抄録
酸化ストレスは、光化学系の修復に必要なタンパク質の新規合成を翻訳伸長反応の過程で阻害する。本研究では、翻訳伸長因子EF-Gの機能に着目して翻訳系の酸化ストレス傷害のメカニズムを解析した。ラン藻Synechocystis sp. PCC 6803からチラコイド膜を含むin vitro翻訳系を作製し、psbA2 mRNAを鋳型として光化学系IIのD1タンパク質を合成させた。その結果、合成されたD1タンパク質がチラコイド膜中の光化学系II複合体に組み込まれることを確認した。D1タンパク質の合成は、40 mM NaN3の存在下で10 mM H2O2を添加することにより阻害された。

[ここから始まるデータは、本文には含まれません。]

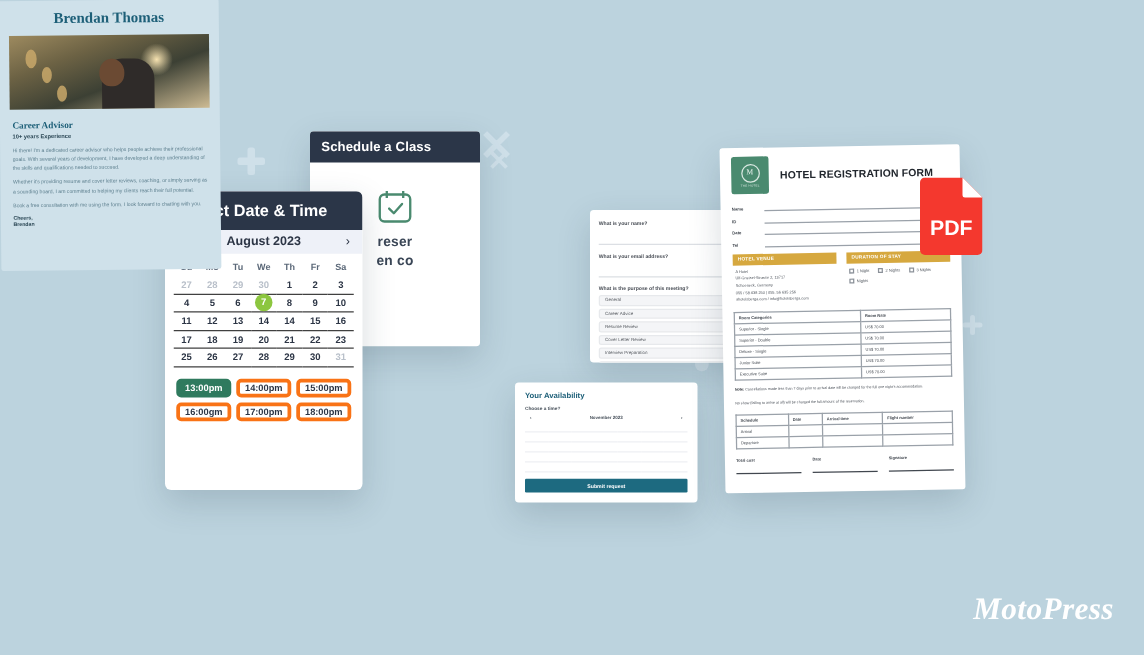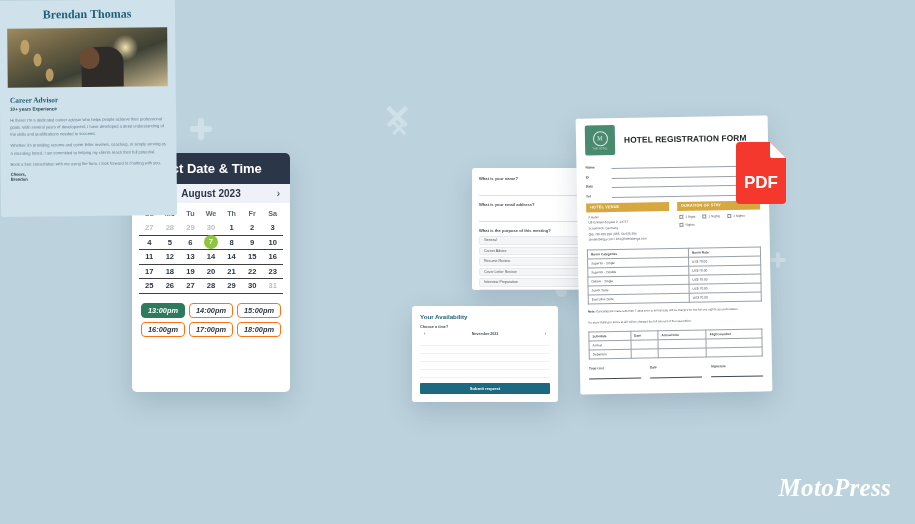"Schedule a Class" div.card { html: none -> <div> <div>Schedule a Class</div> <div> <span> <svg> <rect></rect> <path></path> <path></path> </svg> </span> <div> <div>reser</div> <div>en co</div> </div> </div> </div> }
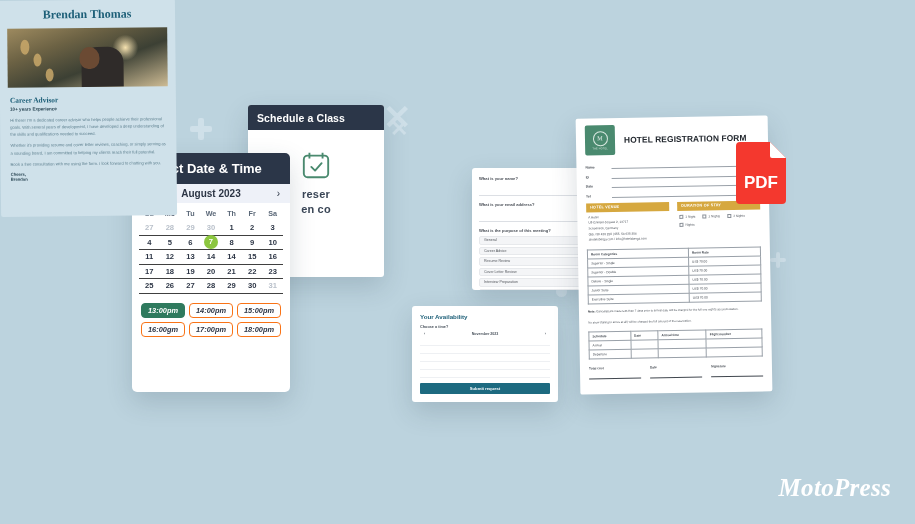"13:00pm" .slot { border: 1px solid #f97316 -> 3px solid #f97316; font-style: italic -> none }
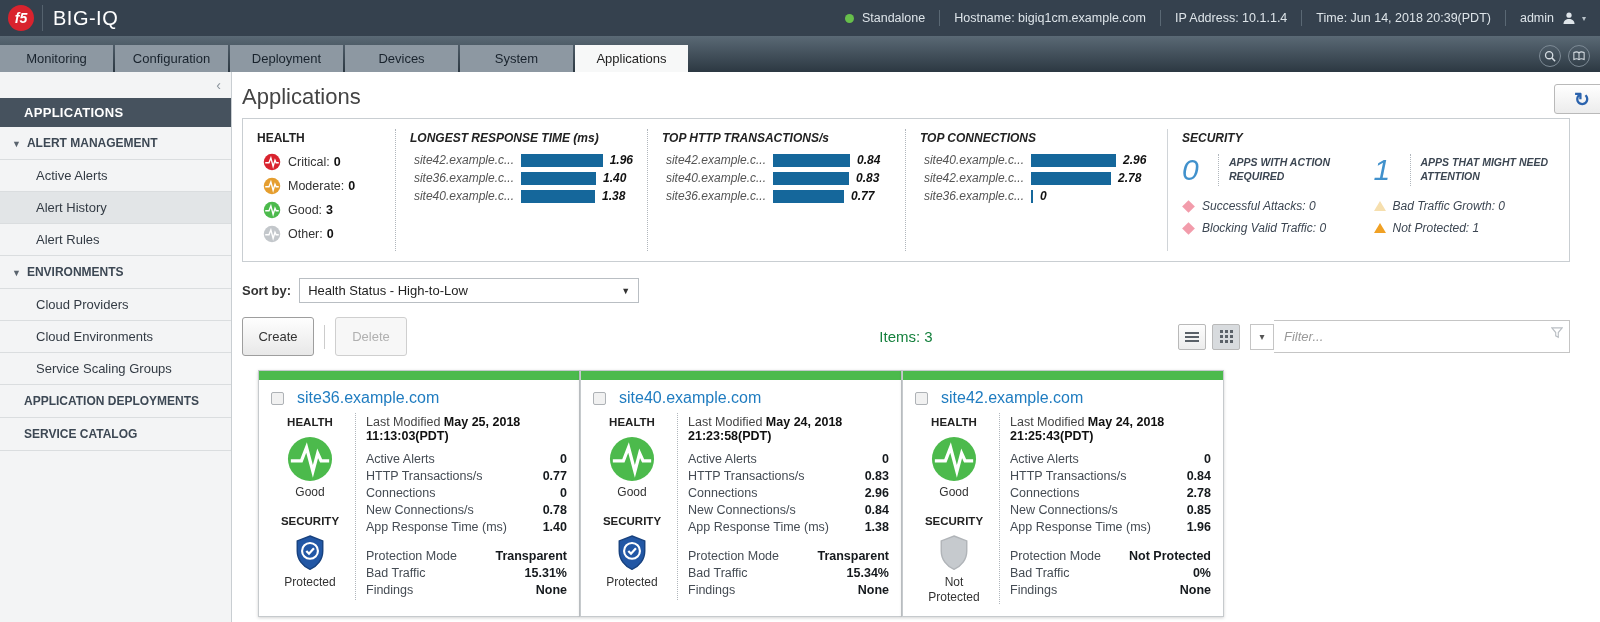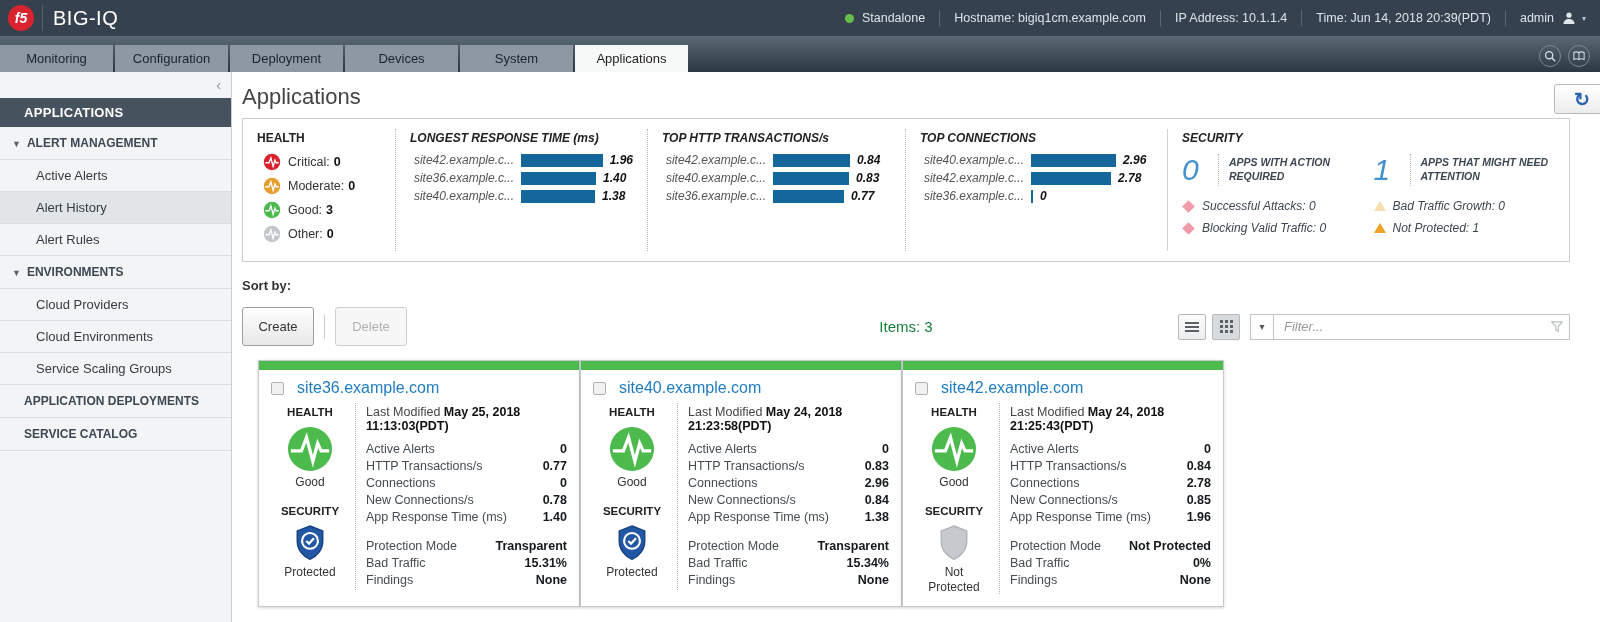"Health Status - High-to-Low" div.select { html: none -> <div> <span>Health Status - High-to-Low</span> <span>▼</span> </div> }
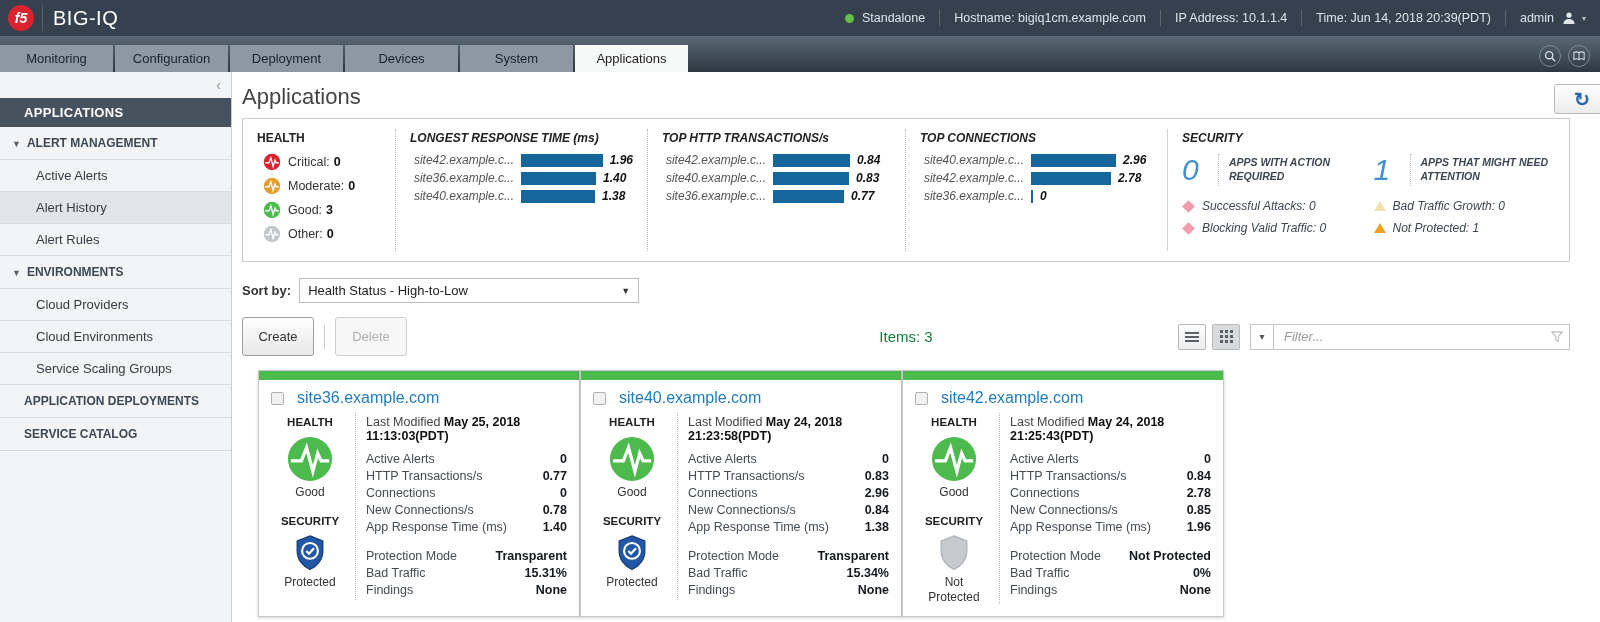"Filter..." .filter-input { height: 26px -> 33px }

SynechocystisのゲノムにはEF-Gをコードする4つの遺伝子(sll1098, slr1463, sll0830, slr1105)が存在する。それぞれのEF-GをHisタグの付いた組み換えタンパク質として精製した。H2O2で阻害させたin vitro翻訳系に対して還元型のEF-Gを添加すると、4つEF-Gすべてにおいて阻害されていた翻訳活性が回復した。しかし、酸化型のEF-Gに翻訳の回復効果が見られなかった。これらの結果は、EF-Gが活性酸素のターゲットとなって酸化され、翻訳反応が阻害されることを示唆している。